Голос Дойла прорезал тишину, заставив нас обоих вздрогнуть:
– Ты не расслышала, Мередит, что земля Мэви Рид
защищена чарами. Защищена так сильно, как только могла это сделать богиня,
живущая на одном месте больше сорока лет.
Я моргнула в лицо Холоду, стараясь переключить шестеренки у
себя в голове, чтобы прислушаться к Дойлу и понять, о чем он говорит. Я его
услышала, но не была уверена, что мне есть дело до его слов... Пока еще нет.
Если бы мы были наедине с Холодом, мы говорили бы о нас с ним, но мы не были
одни, и, в сущности, взаимная любовь не слишком много меняет. Я хочу сказать,
она меняет все... и ничего. Любовь к кому-то меняет тебя, но в королевских
семьях редко женятся по любви. Брак заключают, чтобы скрепить договор,
остановить или предотвратить войну, приобрести новых союзников. В случае сидхе
есть кое-какие особенности: мы женимся, чтобы размножаться. Я спала с Рисом,
Никкой и Холодом больше трех месяцев и еще не была беременна. Если ни один из
них не подарит мне ребенка, мне не будет позволено выйти за кого-нибудь из них.

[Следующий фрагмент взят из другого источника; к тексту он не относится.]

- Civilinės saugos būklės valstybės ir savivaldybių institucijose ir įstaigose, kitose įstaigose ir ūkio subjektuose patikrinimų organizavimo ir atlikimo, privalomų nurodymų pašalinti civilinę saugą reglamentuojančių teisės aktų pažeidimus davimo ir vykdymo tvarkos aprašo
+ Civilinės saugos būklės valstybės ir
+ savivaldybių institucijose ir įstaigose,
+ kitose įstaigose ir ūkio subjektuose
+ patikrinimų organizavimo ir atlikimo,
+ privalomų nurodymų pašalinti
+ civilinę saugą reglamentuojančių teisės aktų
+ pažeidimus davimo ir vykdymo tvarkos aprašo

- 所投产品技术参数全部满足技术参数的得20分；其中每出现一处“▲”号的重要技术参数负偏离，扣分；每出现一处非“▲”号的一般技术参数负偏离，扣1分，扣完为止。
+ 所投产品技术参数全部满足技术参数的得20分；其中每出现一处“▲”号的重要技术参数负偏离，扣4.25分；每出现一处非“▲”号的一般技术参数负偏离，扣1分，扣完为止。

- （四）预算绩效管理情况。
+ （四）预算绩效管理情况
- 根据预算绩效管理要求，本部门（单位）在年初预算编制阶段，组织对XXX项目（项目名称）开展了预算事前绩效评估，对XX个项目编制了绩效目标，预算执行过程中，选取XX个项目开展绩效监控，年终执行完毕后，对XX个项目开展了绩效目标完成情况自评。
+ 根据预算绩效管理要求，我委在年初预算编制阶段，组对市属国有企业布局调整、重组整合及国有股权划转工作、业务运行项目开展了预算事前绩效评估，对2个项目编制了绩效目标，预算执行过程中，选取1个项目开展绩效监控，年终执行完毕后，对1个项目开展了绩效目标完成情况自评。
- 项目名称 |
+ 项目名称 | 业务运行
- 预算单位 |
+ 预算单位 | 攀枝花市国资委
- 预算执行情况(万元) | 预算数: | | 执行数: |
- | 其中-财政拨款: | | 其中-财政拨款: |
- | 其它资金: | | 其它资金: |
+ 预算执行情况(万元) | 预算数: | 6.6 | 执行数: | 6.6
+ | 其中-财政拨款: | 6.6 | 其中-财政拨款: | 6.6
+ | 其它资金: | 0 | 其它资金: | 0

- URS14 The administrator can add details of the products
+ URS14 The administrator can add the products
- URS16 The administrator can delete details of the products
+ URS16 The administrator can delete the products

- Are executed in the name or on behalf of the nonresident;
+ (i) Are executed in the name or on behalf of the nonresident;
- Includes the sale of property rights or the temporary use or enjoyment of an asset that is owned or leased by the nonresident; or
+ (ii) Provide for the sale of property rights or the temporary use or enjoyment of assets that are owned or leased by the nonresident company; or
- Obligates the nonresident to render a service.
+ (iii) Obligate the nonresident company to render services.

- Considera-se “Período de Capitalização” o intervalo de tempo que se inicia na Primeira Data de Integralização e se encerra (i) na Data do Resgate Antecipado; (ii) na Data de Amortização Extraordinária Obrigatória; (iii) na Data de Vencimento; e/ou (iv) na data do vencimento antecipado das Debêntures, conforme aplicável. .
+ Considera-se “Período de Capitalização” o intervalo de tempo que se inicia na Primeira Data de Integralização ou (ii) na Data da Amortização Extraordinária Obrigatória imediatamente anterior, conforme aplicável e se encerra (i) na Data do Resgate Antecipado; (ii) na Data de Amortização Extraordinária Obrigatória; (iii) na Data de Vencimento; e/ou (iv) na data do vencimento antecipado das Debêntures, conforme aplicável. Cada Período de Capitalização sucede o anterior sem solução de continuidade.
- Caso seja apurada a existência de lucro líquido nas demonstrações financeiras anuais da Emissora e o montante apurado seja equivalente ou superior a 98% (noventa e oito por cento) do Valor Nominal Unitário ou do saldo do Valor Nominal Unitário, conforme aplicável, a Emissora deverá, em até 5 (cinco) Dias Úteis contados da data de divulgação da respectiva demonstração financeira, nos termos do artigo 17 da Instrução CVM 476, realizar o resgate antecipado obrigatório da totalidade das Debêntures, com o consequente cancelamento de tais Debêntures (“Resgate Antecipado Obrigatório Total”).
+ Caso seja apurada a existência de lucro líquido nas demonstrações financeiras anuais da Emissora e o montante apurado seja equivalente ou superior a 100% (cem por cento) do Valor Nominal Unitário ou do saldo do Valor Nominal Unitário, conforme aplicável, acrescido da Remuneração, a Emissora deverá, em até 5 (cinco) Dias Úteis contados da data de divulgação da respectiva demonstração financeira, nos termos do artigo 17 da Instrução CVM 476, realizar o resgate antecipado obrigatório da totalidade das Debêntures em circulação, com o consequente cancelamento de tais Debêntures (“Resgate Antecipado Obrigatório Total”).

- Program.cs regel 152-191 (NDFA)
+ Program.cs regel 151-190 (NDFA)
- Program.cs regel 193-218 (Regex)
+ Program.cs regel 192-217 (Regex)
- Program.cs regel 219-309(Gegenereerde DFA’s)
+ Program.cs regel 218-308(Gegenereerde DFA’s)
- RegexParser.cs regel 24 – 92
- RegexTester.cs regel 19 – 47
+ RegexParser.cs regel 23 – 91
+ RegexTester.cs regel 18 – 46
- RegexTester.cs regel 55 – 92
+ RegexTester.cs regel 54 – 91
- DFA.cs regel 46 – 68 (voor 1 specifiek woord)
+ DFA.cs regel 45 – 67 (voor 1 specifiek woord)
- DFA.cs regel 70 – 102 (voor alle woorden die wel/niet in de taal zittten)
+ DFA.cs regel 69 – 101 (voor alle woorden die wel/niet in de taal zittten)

Прошло всего три месяца, а для сидхе обычно нужно не менее года, чтобы зачать,
Я не беспокоилась по этому поводу вплоть до последнего момента. И сейчас я тоже
не беспокоилась о том, что я еще не беременна; я беспокоилась, что я не
беременна – и это может значить, что я потеряю Холода. Как только я
сформулировала эту мысль, я поняла, что не смогу уже думать об этом иначе.
Я была обязана отдать свое тело мужчине, чье семя заставит
меня зачать. Мое сердце было вольно делать что ему хочется, но речь шла о теле.
Если Кел станет королем, у него будет право распоряжаться жизнью и смертью всех
придворных. Он убьет меня и любого, кого сочтет угрозой своей власти. Холод и
Дойл не выживут наверняка. Насчет Риса и Никки я не была уверена. Кел вроде бы
не боится их силы, может, он оставит их в живых. А может, и нет.
Я отодвинулась от Холода, тряся головой.
– В чем дело, Мерри? – спросил он. Он схватил меня
за руку и держал ее в своих ладонях, сжимая почти до боли, будто прочитал
что-то из этих мыслей по моему лицу.
Если в присутствии других я не могла говорить о любви, я тем
более не могла говорить перед ними о цене, которую приходится платить за титул
принцессы. Я обязана забеременеть. Я должна стать следующей королевой Неблагого
Двора, или мы все умрем.
– Принцесса! – осторожно окликнул меня Дойл.
Я взглянула поверх плеча Холода в темные глаза Дойла, и
что-то в их выражении сказало мне, что хотя бы он за моими мыслями проследил.
Из чего следовало, что он также догадался о моих чувствах к Холоду. Мне не
слишком понравилось, что они были так очевидны для остальных. Любовь, как и
боль, должна быть личным делом, пока ты сам не захочешь с кем-то поделиться.